Edibles are more known for a “body high” but can be challenging to dose because of how long it takes to feel any effects. Those eating an edible should try to dose no more than 5mg at first and wait at least two hours before (possibly) dosing another 5mg. Patients with a higher THC tolerance may find 10mg to be an insufficient dose, however. The lack of an immediate high from edibles can increase the risk of excessive intoxication, sometimes called a “marijuana overdose.” By trying to feel quicker effect, a patient can introduce so much THC in such a short time the body heightens some of the natural physical responses to marijuana intoxication, mainly anxiety and paranoia.

Q- Can marijuana/cannabis expire?

A- yes. properly cured buds stored in a cool, dry place can last years. Buds that have been exposed to moisture after the curing process should be discarded because of the likelihood of mold growth and the damage mold can do when inhaled. 

Q- What can I do if I get too high?

A- Adding a dose of CBD has been shown to help ease paranoia/anxiety, which is the only tangible negative symptom of excessive THC intoxication. Most other physical responses to excessive intoxication can be mitigated with controlled breathing mindfulness or a few jumping jacks.

Q- Can you drive after consuming THC?

A- Just like with other controlled drugs and alcohol, its not legal to drive while intoxicated. Unlike alcohol, THC does not break down in consistent way among different users and therefore there is no legal measurement for what counts as “impaired”. For most patients, the intoxicating feeling and most severe cognitive effects wear off about an hour after after having smoked marijuana. Most patients should avoid operating a vehicle or boat for at least two to three hours after consuming THC. 

Q- Are there different kinds of marijuana/cannabis?

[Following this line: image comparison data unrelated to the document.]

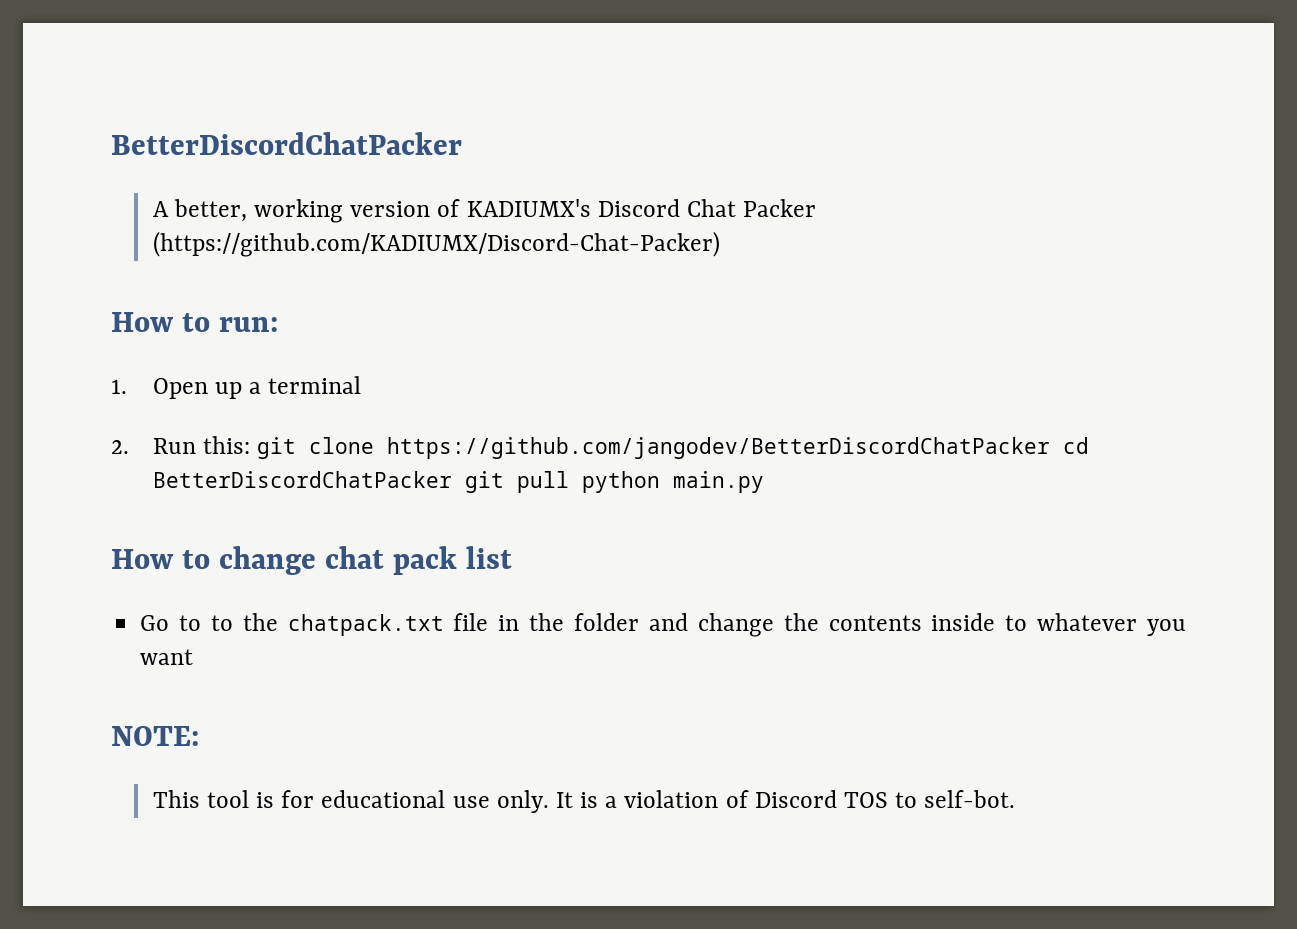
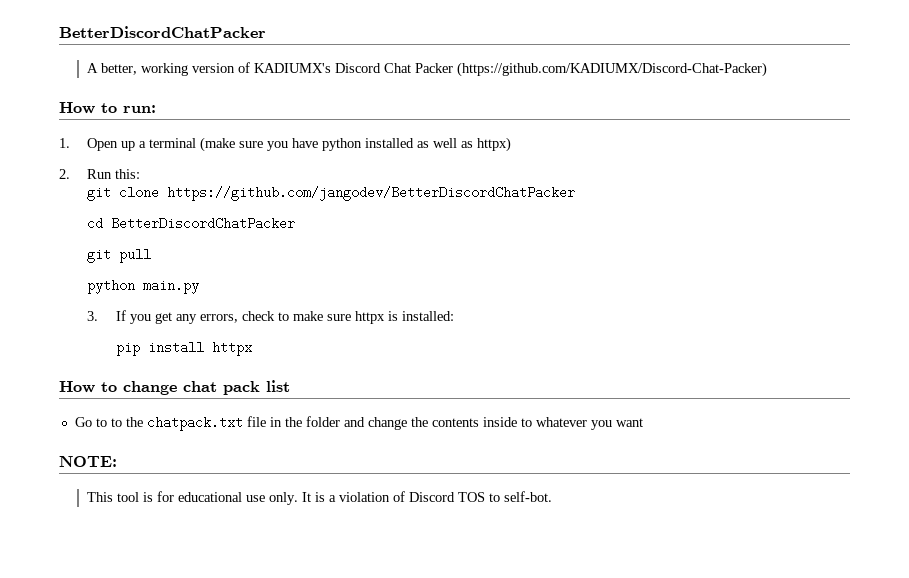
- 1. Open up a terminal
+ 1. Open up a terminal (make sure you have python installed as well as httpx)
- 2. Run this: git clone https://github.com/jangodev/BetterDiscordChatPacker cd BetterDiscordChatPacker git pull python main.py
+ 2. Run this:
+ git clone https://github.com/jangodev/BetterDiscordChatPacker
+ cd BetterDiscordChatPacker
+ git pull
+ python main.py
+ 3. If you get any errors, check to make sure httpx is installed:
+ pip install httpx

A- Marijuana/cannabis is often grown from seeds that typically have a known lineage and genetics, The different kinds are known as strains, and each strain has a unique combination of cannabinoids. These diverse strains mean a patient can zero in on the marijuana/cannabis that produces the specific chemical compounds that should be most effective at relieving their symptoms. Plants of specific strains can also be cloned to create new plants with the same chemical properties. Marijuana/cannabis has two subspecies: sativa (generally known more for uplifting cerebral effects) and indica (known for a more sedating “body high”). Most strains comprise some combination of sativa and indica in various ratios.